Context
A B2C admissions product added live video interviews alongside async applications. Early traffic was modest; interview rooms were created on demand and torn down after each session. When marketing campaigns and intake windows aligned, concurrent rooms spiked within minutes. The first pain was not “video quality” but connection storms: signalling spikes, runaway room creation, and third-party SFU quotas we had assumed would never matter.
This write-up is about the shape of the system and the guardrails that held—without pretending there was a single magic library swap.
What “good” looked like
| Signal | Target |
|---|---|
| Room join success (first attempt) | ≥ 98% under peak |
| P95 time-to-first-frame | < 4s on median home broadband |
| Orphan rooms after disconnect | Auto-closed < 2 min |
| Support tickets tagged “could not join” | Down week-over-week after each change |
Architecture snapshot
- Client: Next.js app with a dedicated interview route; WebRTC via the vendor’s browser SDK (TURN/STUN configured per environment).
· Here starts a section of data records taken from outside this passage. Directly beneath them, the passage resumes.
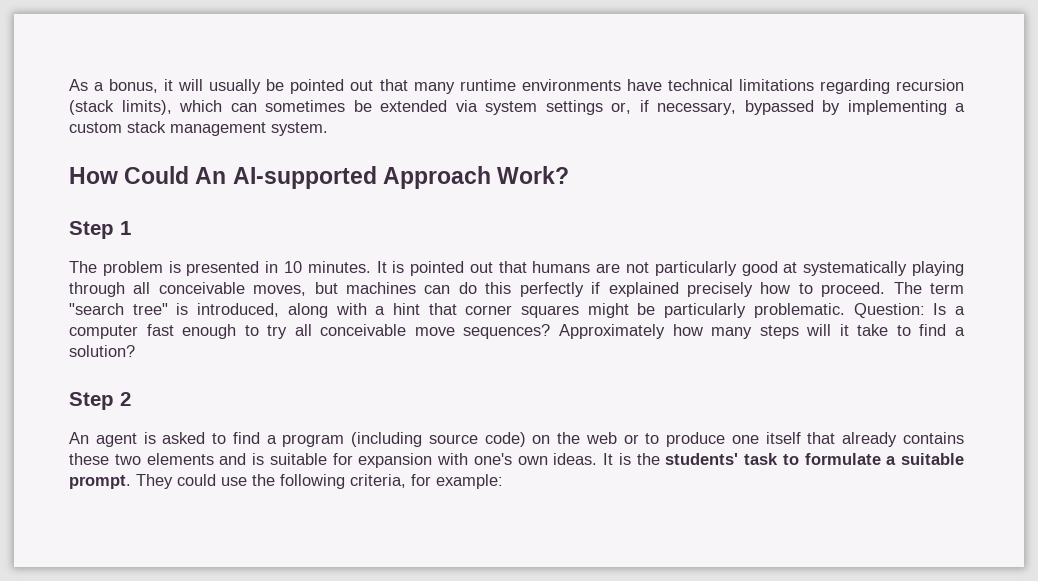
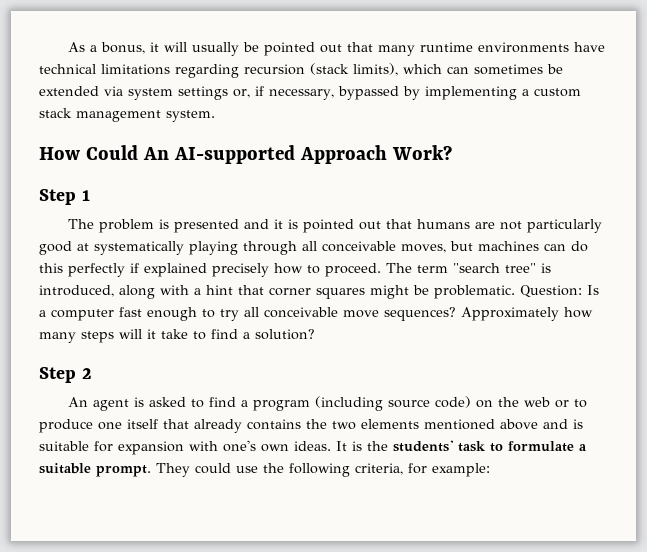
- The problem is presented in 10 minutes. It is pointed out that humans are not particularly good at systematically playing through all conceivable moves, but machines can do this perfectly if explained precisely how to proceed.
+ The problem is presented and it is pointed out that humans are not particularly good at systematically playing through all conceivable moves, but machines can do this perfectly if explained precisely how to proceed.
- The term "search tree" is introduced, along with a hint that corner squares might be particularly problematic.
+ The term "search tree" is introduced, along with a hint that corner squares might be problematic.
- An agent is asked to find a program (including source code) on the web or to produce one itself that already contains these two elements and is suitable for expansion with one's own ideas.
+ An agent is asked to find a program (including source code) on the web or to produce one itself that already contains the two elements mentioned above and is suitable for expansion with one's own ideas.

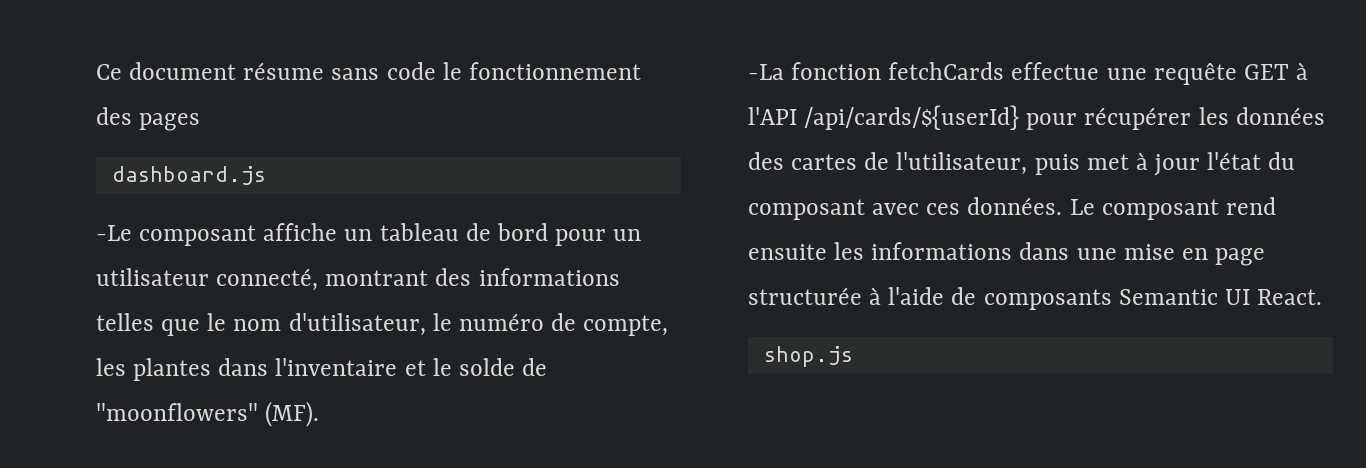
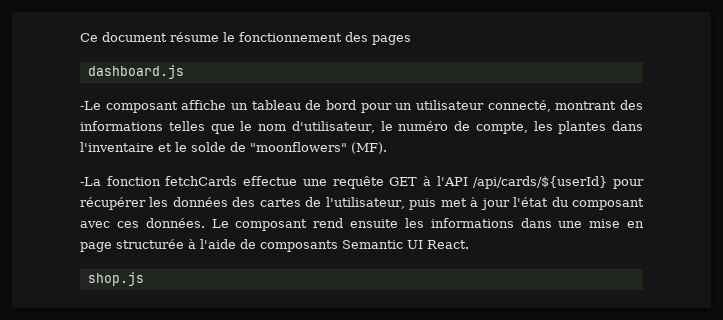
- Ce document résume sans code le fonctionnement des pages
+ Ce document résume le fonctionnement des pages

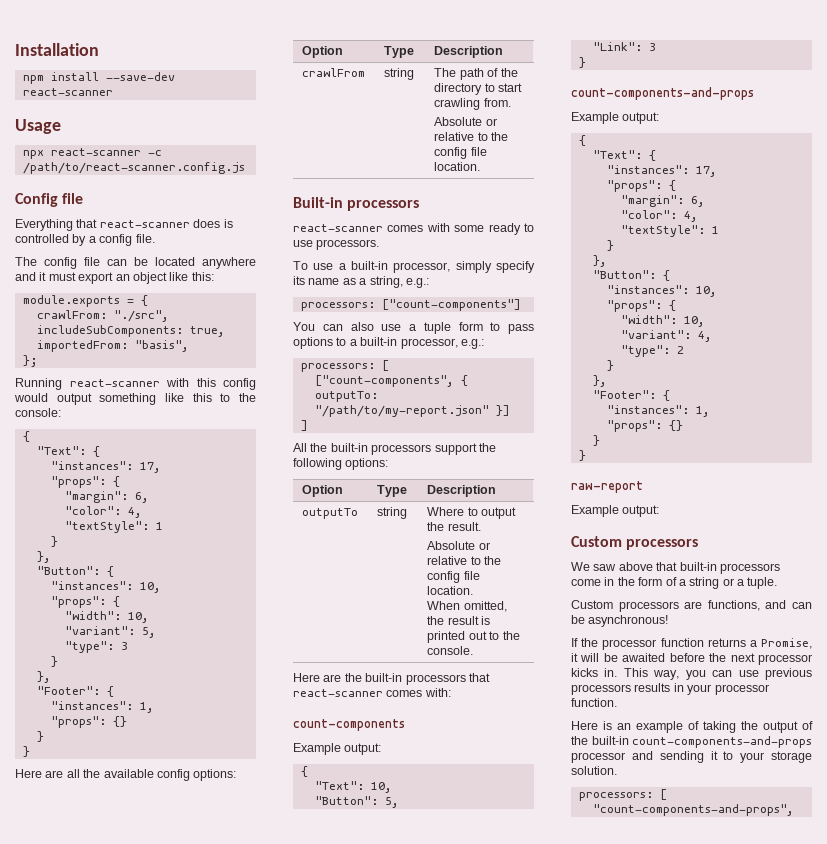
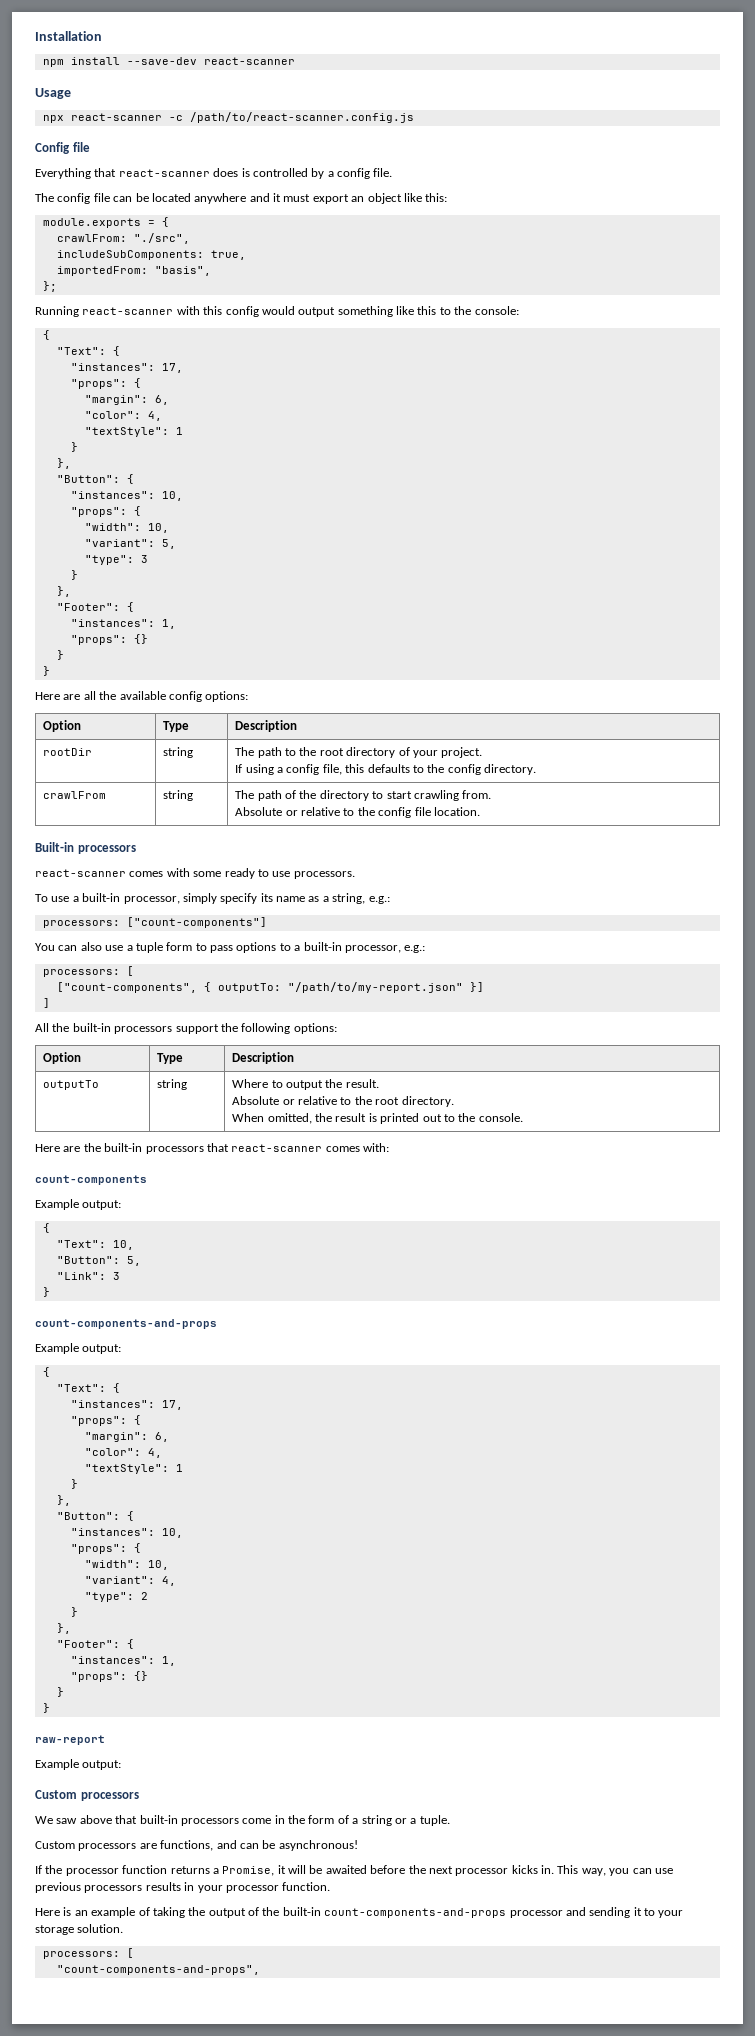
+ rootDir | string | The path to the root directory of your project.
+ If using a config file, this defaults to the config directory.
  outputTo | string | Where to output the result.
- Absolute or relative to the config file location.
+ Absolute or relative to the root directory.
- Room service: Small NestJS service that minted short-lived JWTs, mapped
interviewId → roomId, and enforced one active session per candidate slot. - State: Redis for ephemeral room metadata, join tokens, and rate-limit counters; Postgres for the source-of-truth schedule and audit trail.
- Observability: Structured logs with
interviewId,roomId,sfuRegion, and join phase; RED-style metrics on the BFF that fronted the SDK.
Bottleneck 1: unbounded room creation
The first production spike showed duplicate rooms for the same slot when users refreshed or opened two tabs. The SFU billed per room-minute; worse, moderators landed in different rooms than candidates.
Change: idempotent POST /rooms keyed by (slotId, candidateId) with a Redis SETNX lease. If a room existed and was still healthy, return the same credentials. If the lease expired after a crash, create a new room but close the stale one via provider API where supported.
Bottleneck 2: signalling and token mint storms
Every “Join” hit minted tokens and hit the provider. Under load, the provider returned 429 and the UI showed a generic error—users assumed “their Wi‑Fi was bad.”
Changes:
- Token cache: cache minted credentials for 60–90s where the vendor allowed; invalidate on explicit “Leave”.
- Client-side backoff with jitter on 429/5xx, surfaced as “High demand—retrying…” instead of a dead end.
- Queue depth metric on the mint endpoint so we could page before users noticed.
Bottleneck 3: cold regions
Some cohorts were concentrated in South Asia and MENA. Default SFU region was still optimal for US-East shaped traffic.
Change: derive preferred region from the first successful speed sample (lightweight ping) stored in Redis for the session, and pass it when creating rooms. Documented a manual override for ops when a provider had an incident in one POP.
What we deliberately did not do
- No “custom SFU” in the first phase—the goal was reliability and cost predictability, not owning media plumbing.
- No endless retries without caps—bounded retries + support handoff beat infinite spinners.
Outcome
After three incremental releases (idempotency + caching + regional hints), first-attempt join rate moved into the target band during the next intake window, and room-minute waste dropped sharply. The remaining incidents were mostly client-side camera permissions and corporate VPNs—we addressed those with clearer pre-flight copy and a downloadable checklist for institutions.
If you’re about to ship something similar
- Treat room lifecycle as a state machine, not a fire-and-forget API call.
- Price and quota the third-party path like any other dependency—load test the mint path, not only the pixel path.
- Make join phases visible in logs so on-call can answer “did we fail before or after SDP?” in one grep.